The FDA last Thursday announced restrictions on the sale and manufacturing of all flavors of e-cigarette pods except tobacco and menthol, says Modern Healthcare. FDA Commissioner Dr. Stephen Hahn said the policy was intended to limit youth e-cigarette use but maximize the potential benefit to adults trying to quit smoking combustible cigarettes. The flavor restrictions do not apply to tank vaping systems found at vape shops that HHS officials said are more often used by adults. The Trump administration in September indicated it wanted to ban all e-cigarette flavors besides tobacco.

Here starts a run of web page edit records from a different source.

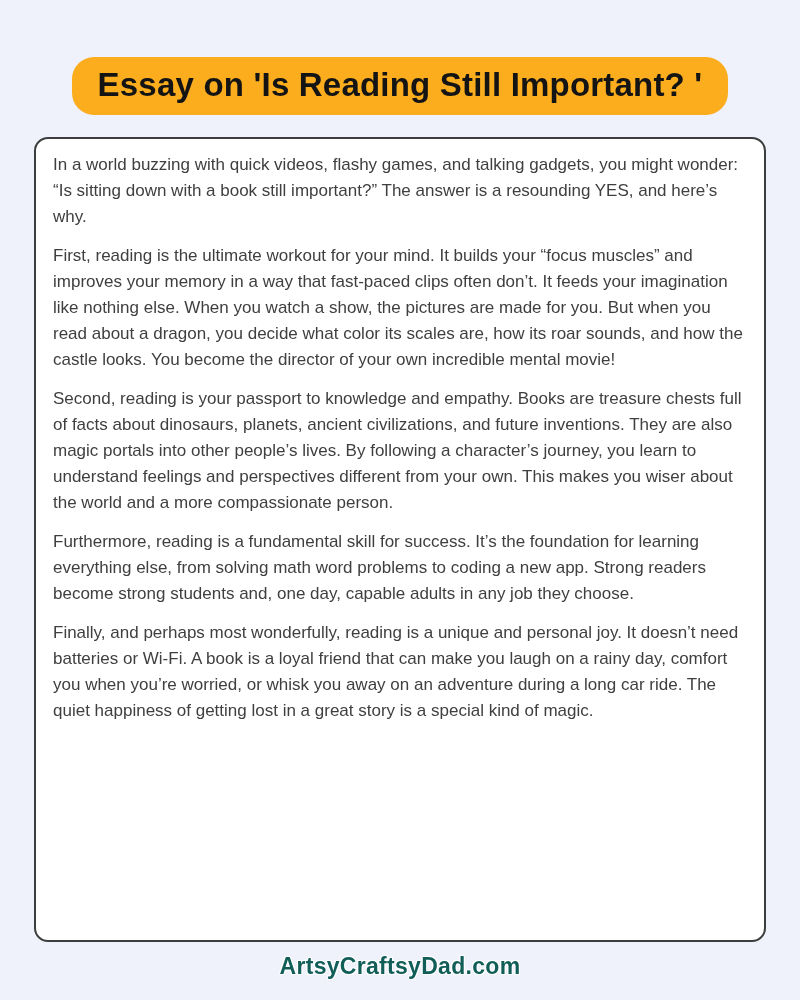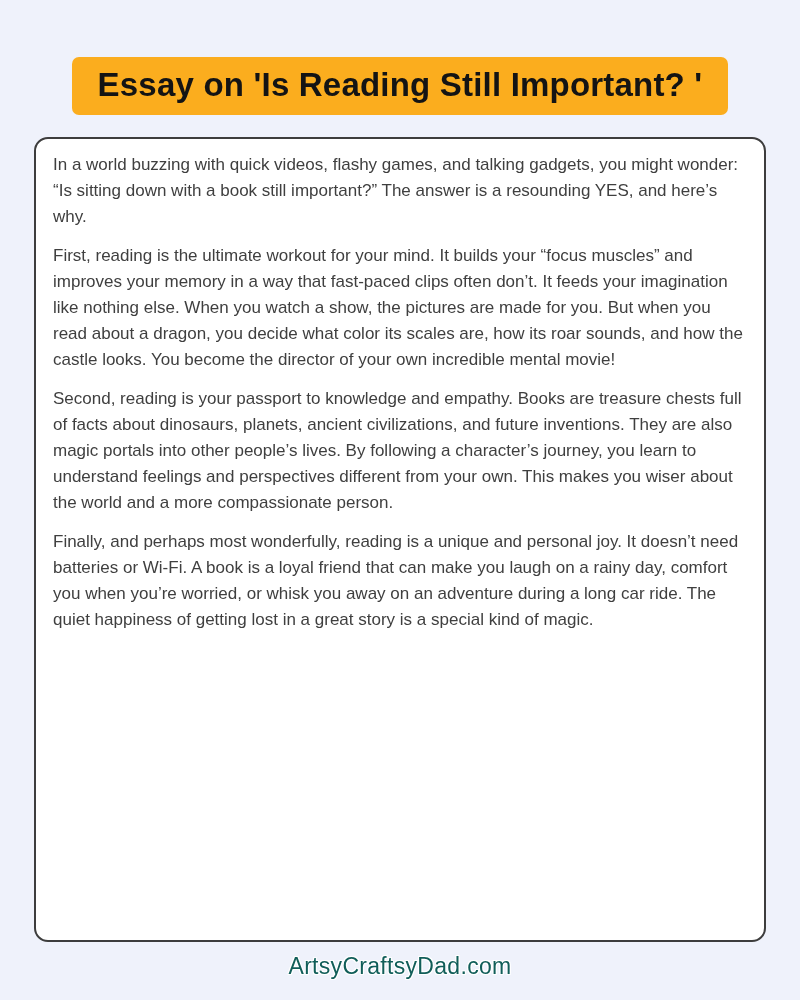--- a/index.html
+++ b/index.html
@@ -22,7 +22,7 @@
     display: inline-block;
     background: var(--banner-bg, #FBAD1E);
     color: var(--banner-fg, #141414);
-    border-radius: 7px;
+    border-radius: 22px;
     padding: 9px 26px 11px 26px;
     font-size: 33px;
     font-weight: bold;

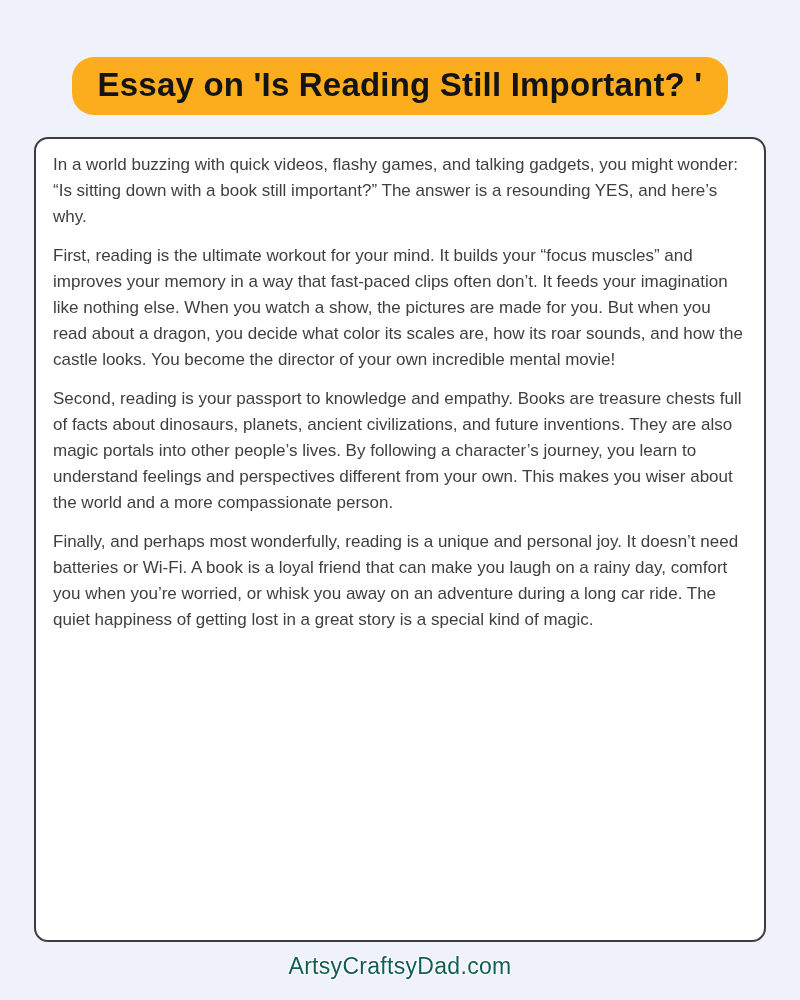--- a/index.html
+++ b/index.html
@@ -76,6 +76,7 @@
   <p>In a world buzzing with quick videos, flashy games, and talking gadgets, you might wonder: “Is sitting down with a book still important?” The answer is a resounding YES, and here’s why.</p>
   <p>First, reading is the ultimate workout for your mind. It builds your “focus muscles” and improves your memory in a way that fast-paced clips often don’t. It feeds your imagination like nothing else. When you watch a show, the pictures are made for you. But when you read about a dragon, you decide what color its scales are, how its roar sounds, and how the castle looks. You become the director of your own incredible mental movie!</p>
   <p>Second, reading is your passport to knowledge and empathy. Books are treasure chests full of facts about dinosaurs, planets, ancient civilizations, and future inventions. They are also magic portals into other people’s lives. By following a character’s journey, you learn to understand feelings and perspectives different from your own. This makes you wiser about the world and a more compassionate person.</p>
+  <p>Furthermore, reading is a fundamental skill for success. It’s the foundation for learning everything else, from solving math word problems to coding a new app. Strong readers become strong students and, one day, capable adults in any job they choose.</p>
   <p>Finally, and perhaps most wonderfully, reading is a unique and personal joy. It doesn’t need batteries or Wi-Fi. A book is a loyal friend that can make you laugh on a rainy day, comfort you when you’re worried, or whisk you away on an adventure during a long car ride. The quiet happiness of getting lost in a great story is a special kind of magic.</p>
 </div>
 

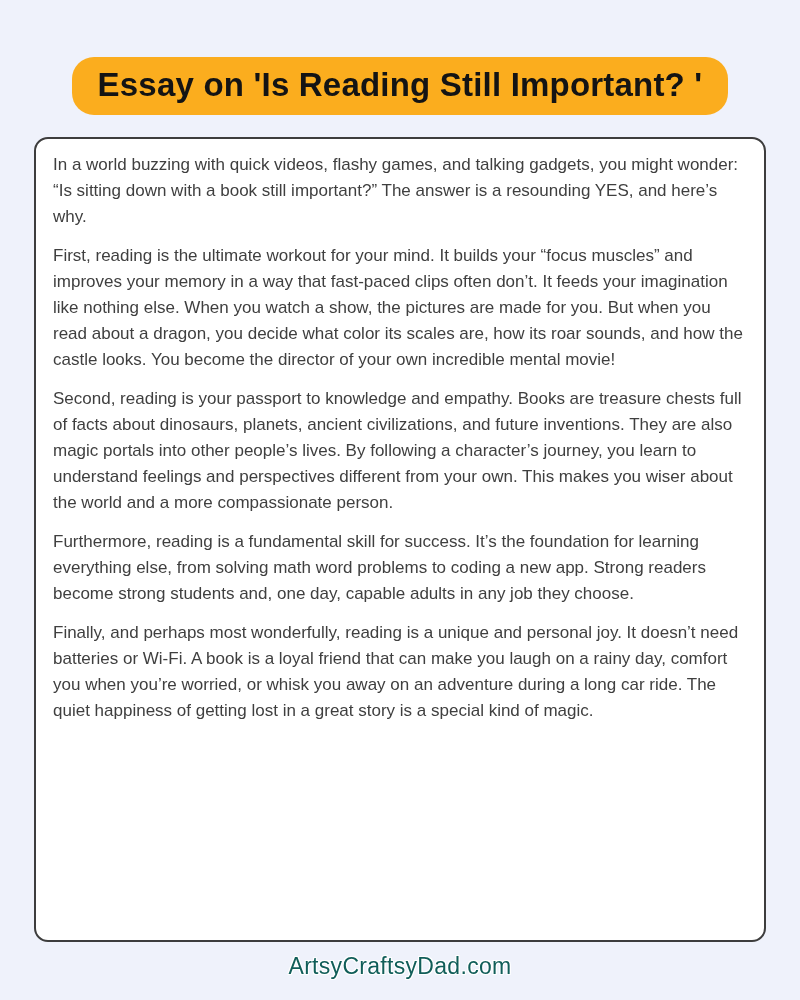--- a/index.html
+++ b/index.html
@@ -55,7 +55,7 @@
   .site-link {
     display: inline-block;
     font-size: 23px;
-    font-weight: normal;
+    font-weight: bold;
     color: var(--footer-fg, #115E59);
     letter-spacing: 0.3px;
     text-decoration: none;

Across the pond, the UK drug-pricing watchdog has again rebuffed Roche Holding AG (Basel CHE) and its cancer immunotherapy Tecentriq. The National Institute for Health and Care Excellence’s (NICE) latest filing is for extensive-stage small cell lung cancer patients. The regulator determined that although Tecentriq appeared to improve patient survival and quality of life in clinical trials, that data was uncertain and based on patients who were dissimilar to the average NHS patient. The benefits Roche had shown were not worth the drug’s on average £32,800 (roughly $43,300) price, NICE said. It’s the second recent price-based rejection for Roche.

Repeating some of the concerns the FDA underscored before handing its rejection, the UK’s cost-effectiveness watchdog NICE has also rejected Akcea Therapeutics Inc.’s (Boston MA) drug, volanesorsen. On Friday, NICE issued a draft recommendation rejecting the familial chylomicronaemia syndrome (FCS) drug, citing a myriad of reasons including uncertainty of its clinical evidence as well as price. The drug is engineered to work by diminishing the production of ApoC-III, a protein that regulates plasma triglycerides. FCS is caused by insufficient or impaired function of an enzyme responsible for breaking down triglycerides. It affects between 55 and 110 people in England.

Following its Brexit-related departure from London, the European Medicines Agency’s (EMA) staff has been reduced from 897 staffers to 775, EMA said Friday in an update from a board meeting in its new home in Amsterdam. Although an October EMA management board update said the agency’s staff numbers were down to 730, the uptick comes as a 2017 report said that UK experts made up 15% of the EMA’s expert base and conducted about 20% of its scientific work.